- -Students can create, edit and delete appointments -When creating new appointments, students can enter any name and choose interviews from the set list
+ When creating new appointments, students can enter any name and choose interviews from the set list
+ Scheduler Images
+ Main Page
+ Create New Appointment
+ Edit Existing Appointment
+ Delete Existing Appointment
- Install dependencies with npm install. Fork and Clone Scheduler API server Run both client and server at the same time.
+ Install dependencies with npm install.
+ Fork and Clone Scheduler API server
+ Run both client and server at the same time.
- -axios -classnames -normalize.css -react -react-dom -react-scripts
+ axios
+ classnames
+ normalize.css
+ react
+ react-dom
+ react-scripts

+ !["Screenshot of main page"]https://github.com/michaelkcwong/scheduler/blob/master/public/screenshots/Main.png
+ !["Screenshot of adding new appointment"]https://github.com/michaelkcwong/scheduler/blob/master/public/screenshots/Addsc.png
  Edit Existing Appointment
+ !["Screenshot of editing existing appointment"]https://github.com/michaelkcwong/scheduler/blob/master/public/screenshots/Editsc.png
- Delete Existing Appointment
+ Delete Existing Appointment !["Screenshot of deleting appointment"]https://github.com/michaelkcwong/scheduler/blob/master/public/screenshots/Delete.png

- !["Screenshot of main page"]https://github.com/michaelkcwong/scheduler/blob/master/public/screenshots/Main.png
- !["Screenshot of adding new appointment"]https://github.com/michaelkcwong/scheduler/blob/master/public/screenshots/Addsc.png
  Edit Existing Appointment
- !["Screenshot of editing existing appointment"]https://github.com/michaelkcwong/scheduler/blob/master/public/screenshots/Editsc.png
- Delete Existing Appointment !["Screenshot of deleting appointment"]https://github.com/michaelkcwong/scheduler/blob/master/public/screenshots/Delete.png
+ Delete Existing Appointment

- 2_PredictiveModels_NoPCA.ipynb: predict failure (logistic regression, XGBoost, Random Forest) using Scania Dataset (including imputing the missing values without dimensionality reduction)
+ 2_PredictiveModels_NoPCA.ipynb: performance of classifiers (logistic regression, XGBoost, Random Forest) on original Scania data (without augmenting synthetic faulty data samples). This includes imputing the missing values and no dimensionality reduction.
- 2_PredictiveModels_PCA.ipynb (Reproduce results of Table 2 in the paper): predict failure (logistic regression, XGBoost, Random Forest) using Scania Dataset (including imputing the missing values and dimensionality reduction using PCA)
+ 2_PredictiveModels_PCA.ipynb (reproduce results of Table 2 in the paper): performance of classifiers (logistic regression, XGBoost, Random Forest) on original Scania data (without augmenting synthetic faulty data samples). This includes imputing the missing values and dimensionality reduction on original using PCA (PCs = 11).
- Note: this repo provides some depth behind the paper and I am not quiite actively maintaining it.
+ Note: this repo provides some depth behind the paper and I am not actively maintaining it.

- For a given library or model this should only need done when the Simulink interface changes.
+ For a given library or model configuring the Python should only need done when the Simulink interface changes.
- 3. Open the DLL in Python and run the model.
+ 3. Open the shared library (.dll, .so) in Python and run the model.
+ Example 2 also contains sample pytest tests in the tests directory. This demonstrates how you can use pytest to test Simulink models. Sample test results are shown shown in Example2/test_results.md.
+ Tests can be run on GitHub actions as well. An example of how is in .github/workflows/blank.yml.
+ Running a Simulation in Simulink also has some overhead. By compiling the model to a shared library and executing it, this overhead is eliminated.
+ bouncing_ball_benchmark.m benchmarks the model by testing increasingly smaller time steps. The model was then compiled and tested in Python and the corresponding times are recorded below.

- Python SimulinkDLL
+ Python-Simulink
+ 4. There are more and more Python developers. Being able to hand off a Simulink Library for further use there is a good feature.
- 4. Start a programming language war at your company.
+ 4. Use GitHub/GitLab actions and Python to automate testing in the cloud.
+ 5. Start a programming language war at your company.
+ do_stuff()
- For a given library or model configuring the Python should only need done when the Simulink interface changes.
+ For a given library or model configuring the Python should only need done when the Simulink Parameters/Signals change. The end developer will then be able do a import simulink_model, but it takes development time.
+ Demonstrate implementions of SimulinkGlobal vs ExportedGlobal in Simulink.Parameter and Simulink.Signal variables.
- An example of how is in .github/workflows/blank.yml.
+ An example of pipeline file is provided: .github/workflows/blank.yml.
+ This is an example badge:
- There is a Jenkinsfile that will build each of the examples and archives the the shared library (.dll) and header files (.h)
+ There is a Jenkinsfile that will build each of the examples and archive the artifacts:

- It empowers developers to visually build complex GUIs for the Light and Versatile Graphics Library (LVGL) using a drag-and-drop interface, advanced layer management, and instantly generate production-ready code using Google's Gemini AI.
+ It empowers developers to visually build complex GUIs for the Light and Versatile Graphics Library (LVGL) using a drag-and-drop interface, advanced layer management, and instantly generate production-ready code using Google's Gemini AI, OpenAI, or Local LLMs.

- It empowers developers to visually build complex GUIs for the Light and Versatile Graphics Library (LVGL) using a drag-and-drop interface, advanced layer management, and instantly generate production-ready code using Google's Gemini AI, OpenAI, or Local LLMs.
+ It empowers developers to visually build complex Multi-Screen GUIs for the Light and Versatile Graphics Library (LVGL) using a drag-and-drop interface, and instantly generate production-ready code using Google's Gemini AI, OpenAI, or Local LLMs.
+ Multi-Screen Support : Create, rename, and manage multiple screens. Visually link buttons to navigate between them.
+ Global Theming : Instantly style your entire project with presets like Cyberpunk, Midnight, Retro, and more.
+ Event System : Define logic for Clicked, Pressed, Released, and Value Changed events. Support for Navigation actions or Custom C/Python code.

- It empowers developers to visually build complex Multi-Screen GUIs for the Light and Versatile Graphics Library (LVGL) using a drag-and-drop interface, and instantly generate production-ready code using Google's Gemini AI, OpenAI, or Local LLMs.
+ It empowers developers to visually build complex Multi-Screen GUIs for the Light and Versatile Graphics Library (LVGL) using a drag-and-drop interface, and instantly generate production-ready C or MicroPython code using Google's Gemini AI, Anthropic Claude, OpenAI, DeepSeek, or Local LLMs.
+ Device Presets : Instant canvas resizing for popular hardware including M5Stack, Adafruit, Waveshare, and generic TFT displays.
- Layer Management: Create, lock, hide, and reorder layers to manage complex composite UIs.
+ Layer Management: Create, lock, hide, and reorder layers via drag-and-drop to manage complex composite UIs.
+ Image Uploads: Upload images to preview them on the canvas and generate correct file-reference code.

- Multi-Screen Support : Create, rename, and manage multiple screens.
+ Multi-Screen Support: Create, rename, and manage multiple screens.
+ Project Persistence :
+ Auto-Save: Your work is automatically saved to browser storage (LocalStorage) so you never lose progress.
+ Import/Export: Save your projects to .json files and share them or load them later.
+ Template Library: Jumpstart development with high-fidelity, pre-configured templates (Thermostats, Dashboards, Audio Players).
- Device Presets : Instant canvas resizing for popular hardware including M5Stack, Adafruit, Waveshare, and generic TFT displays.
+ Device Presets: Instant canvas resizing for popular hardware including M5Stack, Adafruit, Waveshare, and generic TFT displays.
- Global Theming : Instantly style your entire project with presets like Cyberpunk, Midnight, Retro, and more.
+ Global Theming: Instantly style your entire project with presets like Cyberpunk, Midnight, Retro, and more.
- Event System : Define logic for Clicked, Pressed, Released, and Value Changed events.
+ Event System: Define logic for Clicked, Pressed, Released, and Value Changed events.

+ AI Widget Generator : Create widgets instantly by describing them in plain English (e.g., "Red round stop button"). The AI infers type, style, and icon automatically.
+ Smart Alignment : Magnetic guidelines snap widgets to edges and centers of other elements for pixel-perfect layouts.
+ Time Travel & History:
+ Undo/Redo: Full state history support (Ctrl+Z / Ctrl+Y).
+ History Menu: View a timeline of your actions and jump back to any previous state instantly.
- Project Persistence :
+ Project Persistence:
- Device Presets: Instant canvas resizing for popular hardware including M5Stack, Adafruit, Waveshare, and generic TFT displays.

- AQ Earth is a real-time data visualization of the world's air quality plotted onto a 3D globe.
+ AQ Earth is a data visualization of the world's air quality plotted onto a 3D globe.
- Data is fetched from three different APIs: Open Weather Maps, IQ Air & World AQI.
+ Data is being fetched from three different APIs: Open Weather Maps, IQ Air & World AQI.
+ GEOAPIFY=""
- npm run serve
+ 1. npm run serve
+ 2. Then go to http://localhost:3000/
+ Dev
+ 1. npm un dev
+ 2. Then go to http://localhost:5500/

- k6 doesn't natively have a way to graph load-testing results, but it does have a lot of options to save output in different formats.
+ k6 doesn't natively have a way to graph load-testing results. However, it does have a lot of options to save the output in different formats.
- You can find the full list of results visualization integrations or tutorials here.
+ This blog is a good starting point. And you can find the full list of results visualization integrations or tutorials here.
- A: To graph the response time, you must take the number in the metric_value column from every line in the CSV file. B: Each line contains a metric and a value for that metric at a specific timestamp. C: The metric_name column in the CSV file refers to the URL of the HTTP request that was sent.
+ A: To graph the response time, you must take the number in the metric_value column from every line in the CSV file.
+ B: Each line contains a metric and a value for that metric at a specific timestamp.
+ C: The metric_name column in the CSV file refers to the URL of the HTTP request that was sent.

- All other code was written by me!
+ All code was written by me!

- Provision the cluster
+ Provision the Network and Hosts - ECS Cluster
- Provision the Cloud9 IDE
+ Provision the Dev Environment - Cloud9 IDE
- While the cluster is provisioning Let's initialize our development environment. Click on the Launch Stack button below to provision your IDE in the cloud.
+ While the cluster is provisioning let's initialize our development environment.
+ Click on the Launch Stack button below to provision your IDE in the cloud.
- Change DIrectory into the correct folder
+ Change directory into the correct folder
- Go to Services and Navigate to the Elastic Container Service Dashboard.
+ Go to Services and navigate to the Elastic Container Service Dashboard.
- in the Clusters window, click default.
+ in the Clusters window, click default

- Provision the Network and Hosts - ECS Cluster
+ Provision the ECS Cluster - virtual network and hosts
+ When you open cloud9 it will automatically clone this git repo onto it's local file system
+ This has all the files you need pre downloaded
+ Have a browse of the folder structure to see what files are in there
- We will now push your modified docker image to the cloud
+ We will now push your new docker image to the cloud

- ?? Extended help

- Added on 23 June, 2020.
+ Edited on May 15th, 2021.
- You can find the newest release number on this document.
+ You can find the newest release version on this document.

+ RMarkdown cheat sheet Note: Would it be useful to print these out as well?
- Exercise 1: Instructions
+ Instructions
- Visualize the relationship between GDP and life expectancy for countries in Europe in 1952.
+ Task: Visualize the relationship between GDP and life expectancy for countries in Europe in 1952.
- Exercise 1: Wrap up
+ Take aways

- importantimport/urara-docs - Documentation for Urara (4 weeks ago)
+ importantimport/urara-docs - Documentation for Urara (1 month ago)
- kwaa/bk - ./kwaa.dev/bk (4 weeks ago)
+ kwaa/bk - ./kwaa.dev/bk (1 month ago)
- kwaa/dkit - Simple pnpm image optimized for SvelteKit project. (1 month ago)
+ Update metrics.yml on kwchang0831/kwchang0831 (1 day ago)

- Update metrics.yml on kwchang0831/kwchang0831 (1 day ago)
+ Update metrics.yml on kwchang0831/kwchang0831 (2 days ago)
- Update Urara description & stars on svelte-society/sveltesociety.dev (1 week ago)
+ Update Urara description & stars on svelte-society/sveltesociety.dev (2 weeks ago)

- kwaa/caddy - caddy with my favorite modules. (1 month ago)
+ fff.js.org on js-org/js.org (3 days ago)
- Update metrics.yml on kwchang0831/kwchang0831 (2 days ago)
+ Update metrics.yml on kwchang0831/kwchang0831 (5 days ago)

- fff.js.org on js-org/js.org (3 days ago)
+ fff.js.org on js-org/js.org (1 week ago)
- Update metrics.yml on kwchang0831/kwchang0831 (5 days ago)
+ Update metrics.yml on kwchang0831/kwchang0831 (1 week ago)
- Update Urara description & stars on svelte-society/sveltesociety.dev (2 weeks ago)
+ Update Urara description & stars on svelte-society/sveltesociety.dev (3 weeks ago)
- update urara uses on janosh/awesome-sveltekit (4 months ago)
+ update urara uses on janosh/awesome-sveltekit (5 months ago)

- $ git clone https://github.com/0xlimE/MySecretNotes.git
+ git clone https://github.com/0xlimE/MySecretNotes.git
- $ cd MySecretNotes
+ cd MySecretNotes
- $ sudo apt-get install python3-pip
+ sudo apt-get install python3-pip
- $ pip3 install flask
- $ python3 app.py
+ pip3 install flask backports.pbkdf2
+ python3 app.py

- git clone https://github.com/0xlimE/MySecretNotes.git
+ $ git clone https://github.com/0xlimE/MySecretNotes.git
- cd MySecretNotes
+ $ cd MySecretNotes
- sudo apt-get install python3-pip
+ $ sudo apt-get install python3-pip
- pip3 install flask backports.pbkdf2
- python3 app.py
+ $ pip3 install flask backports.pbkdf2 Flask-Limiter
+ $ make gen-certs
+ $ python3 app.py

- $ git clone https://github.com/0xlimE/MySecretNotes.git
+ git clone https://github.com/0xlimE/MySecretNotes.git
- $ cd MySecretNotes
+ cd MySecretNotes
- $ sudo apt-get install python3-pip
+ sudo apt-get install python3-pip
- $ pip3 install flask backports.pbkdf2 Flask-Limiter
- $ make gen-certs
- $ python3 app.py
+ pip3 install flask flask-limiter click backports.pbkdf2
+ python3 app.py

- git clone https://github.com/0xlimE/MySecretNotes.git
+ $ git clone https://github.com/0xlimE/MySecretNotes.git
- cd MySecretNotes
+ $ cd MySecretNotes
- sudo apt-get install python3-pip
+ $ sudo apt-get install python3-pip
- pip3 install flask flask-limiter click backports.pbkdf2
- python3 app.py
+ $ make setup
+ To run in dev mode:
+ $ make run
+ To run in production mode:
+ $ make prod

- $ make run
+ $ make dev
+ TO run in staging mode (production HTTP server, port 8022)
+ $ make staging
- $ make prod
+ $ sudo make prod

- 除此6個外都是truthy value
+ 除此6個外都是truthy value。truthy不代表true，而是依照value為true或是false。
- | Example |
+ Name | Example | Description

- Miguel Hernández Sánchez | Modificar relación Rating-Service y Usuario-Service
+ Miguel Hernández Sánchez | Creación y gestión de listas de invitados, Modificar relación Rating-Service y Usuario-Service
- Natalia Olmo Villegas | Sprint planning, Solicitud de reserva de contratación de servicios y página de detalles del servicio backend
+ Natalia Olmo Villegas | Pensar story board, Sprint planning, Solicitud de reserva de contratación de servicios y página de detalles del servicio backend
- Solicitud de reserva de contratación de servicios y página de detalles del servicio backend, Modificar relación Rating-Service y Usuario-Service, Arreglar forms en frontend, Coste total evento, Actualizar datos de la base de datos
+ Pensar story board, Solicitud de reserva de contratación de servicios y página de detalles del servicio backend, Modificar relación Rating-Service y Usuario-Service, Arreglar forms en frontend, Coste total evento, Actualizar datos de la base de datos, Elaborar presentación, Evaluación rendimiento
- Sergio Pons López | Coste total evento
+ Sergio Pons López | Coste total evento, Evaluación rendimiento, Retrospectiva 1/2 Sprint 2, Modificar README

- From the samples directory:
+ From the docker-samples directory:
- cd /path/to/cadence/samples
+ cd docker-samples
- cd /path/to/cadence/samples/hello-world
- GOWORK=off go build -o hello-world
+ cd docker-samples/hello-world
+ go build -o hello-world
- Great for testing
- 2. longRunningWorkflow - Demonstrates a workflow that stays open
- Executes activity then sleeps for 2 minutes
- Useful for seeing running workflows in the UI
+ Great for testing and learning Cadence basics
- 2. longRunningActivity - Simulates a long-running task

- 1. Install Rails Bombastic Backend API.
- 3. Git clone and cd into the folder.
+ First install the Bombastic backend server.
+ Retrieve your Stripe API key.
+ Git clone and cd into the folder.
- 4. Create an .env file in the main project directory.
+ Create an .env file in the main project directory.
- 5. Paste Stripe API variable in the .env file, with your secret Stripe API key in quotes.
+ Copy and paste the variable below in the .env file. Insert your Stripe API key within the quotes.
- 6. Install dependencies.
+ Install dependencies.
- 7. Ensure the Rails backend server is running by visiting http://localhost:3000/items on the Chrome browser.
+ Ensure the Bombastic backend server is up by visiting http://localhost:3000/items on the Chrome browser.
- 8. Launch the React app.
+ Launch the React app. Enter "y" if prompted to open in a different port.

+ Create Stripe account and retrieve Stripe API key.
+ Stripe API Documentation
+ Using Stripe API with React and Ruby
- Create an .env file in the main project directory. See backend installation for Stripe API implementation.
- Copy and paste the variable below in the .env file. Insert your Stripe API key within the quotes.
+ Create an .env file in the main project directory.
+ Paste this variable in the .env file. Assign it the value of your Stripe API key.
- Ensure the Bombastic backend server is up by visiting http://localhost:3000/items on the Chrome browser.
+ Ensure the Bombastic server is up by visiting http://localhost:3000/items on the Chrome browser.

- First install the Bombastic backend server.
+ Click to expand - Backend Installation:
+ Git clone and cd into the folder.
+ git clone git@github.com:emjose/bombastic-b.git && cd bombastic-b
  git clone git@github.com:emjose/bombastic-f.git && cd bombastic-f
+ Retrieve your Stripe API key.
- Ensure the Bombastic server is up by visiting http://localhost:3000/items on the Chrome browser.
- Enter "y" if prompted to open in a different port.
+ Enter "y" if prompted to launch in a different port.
-.-.-
Your task is to transcribe, with no changes, only the lines of the listing above that lie between the line holding "testing in the cloud." and the line holding "and archive the", inclusive.

Answer space ::
+ 4. Use GitHub/GitLab actions and Python to automate testing in the cloud.
+ 5. Start a programming language war at your company.
+ do_stuff()
- For a given library or model configuring the Python should only need done when the Simulink interface changes.
+ For a given library or model configuring the Python should only need done when the Simulink Parameters/Signals change. The end developer will then be able do a import simulink_model, but it takes development time.
+ Demonstrate implementions of SimulinkGlobal vs ExportedGlobal in Simulink.Parameter and Simulink.Signal variables.
- An example of how is in .github/workflows/blank.yml.
+ An example of pipeline file is provided: .github/workflows/blank.yml.
+ This is an example badge:
- There is a Jenkinsfile that will build each of the examples and archives the the shared library (.dll) and header files (.h)
+ There is a Jenkinsfile that will build each of the examples and archive the artifacts:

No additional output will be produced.